• **Instructions to follow**: Each line of data below is to be returned exactly, leaving out any picture.

Version comparison data

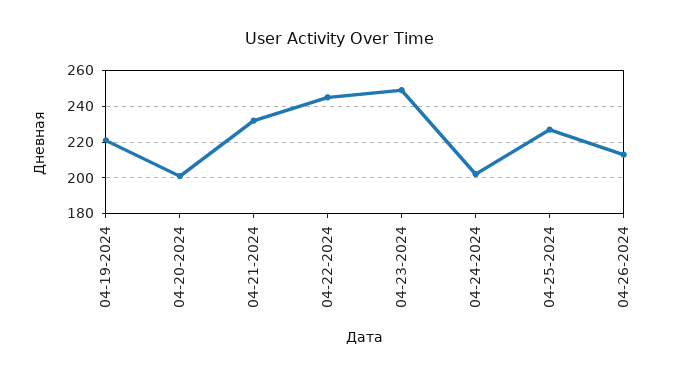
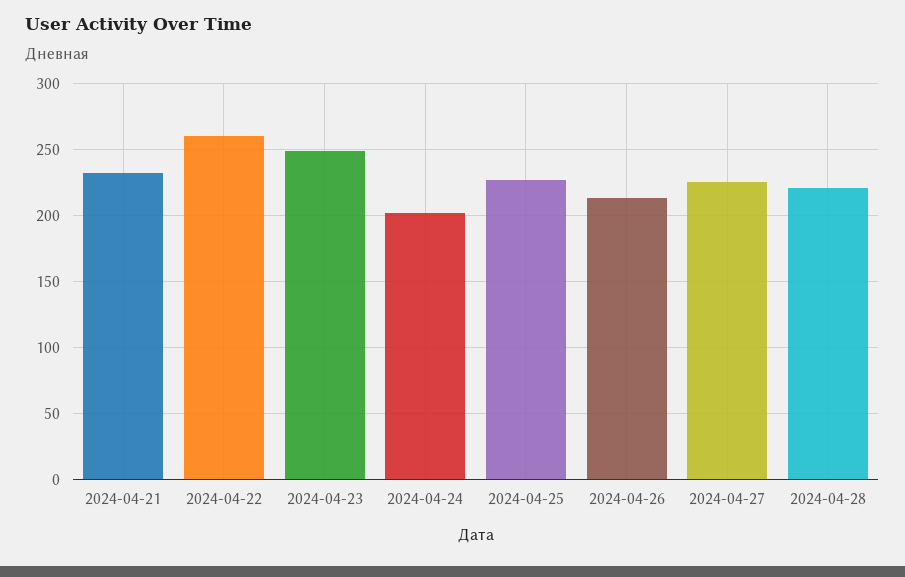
04-19-2024: 220 -> none
04-20-2024: 200 -> none
04-22-2024: 245 -> 260
2024-04-27: none -> 225
2024-04-28: none -> 220

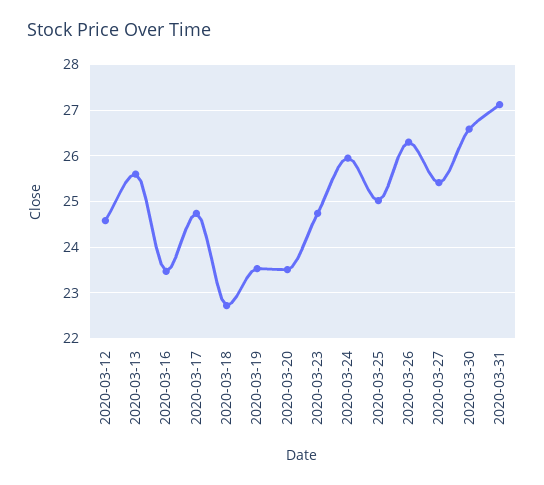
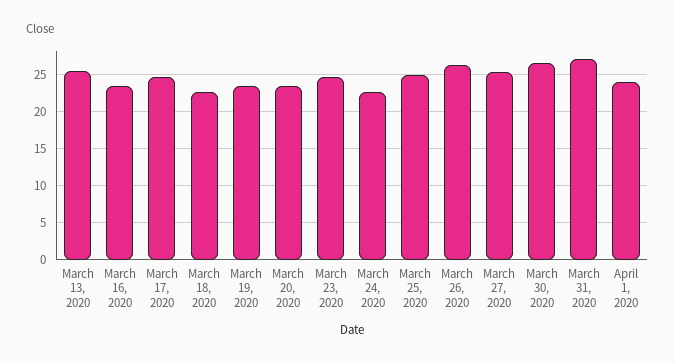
2020-03-12: 24.6 -> none
2020-03-24: 26 -> 23
April 1, 2020: none -> 24

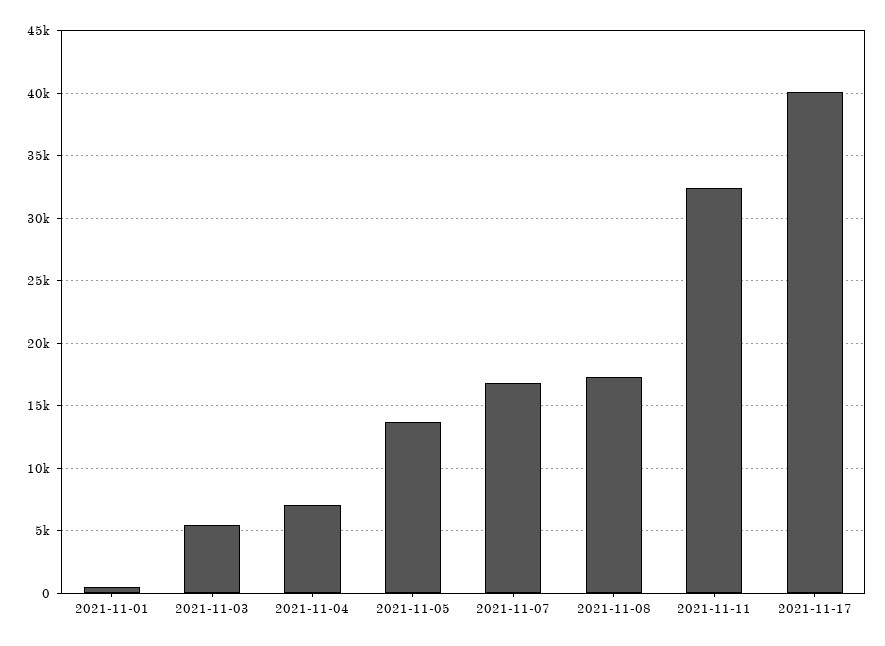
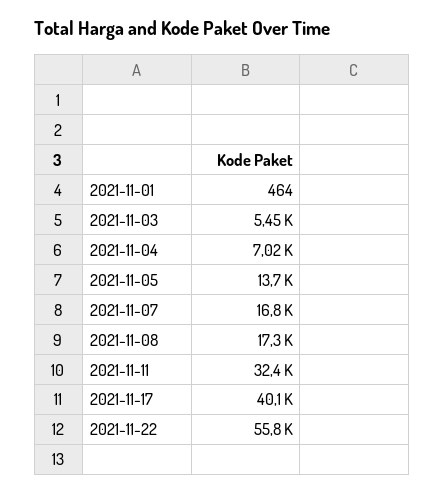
2021-11-22: none -> 55800

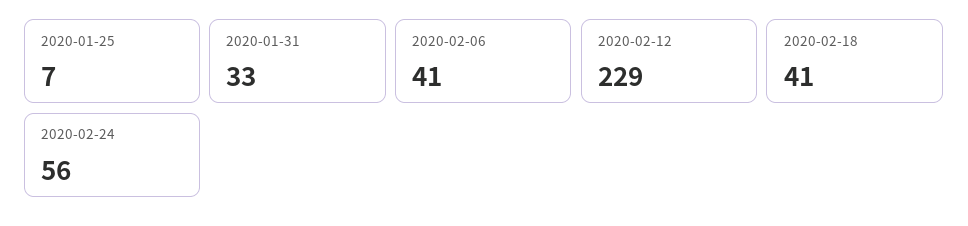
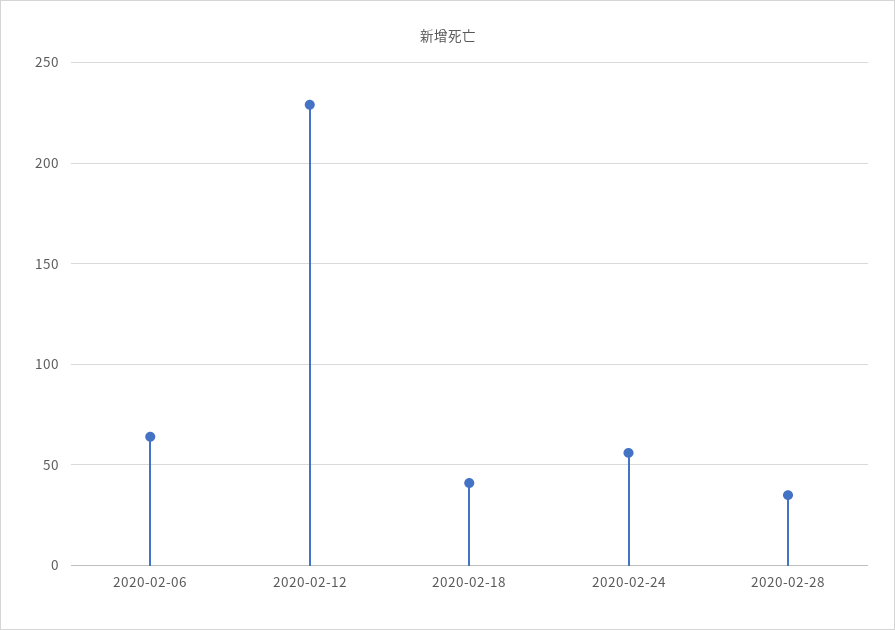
2020-01-25: 7 -> none
2020-01-31: 33 -> none
2020-02-06: 41 -> 65
2020-02-28: none -> 35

• **Task solution**:
04-19-2024: 220 -> none
04-20-2024: 200 -> none
04-22-2024: 245 -> 260
2024-04-27: none -> 225
2024-04-28: none -> 220

2020-03-12: 24.6 -> none
2020-03-24: 26 -> 23
April 1, 2020: none -> 24

2021-11-22: none -> 55800

2020-01-25: 7 -> none
2020-01-31: 33 -> none
2020-02-06: 41 -> 65
2020-02-28: none -> 35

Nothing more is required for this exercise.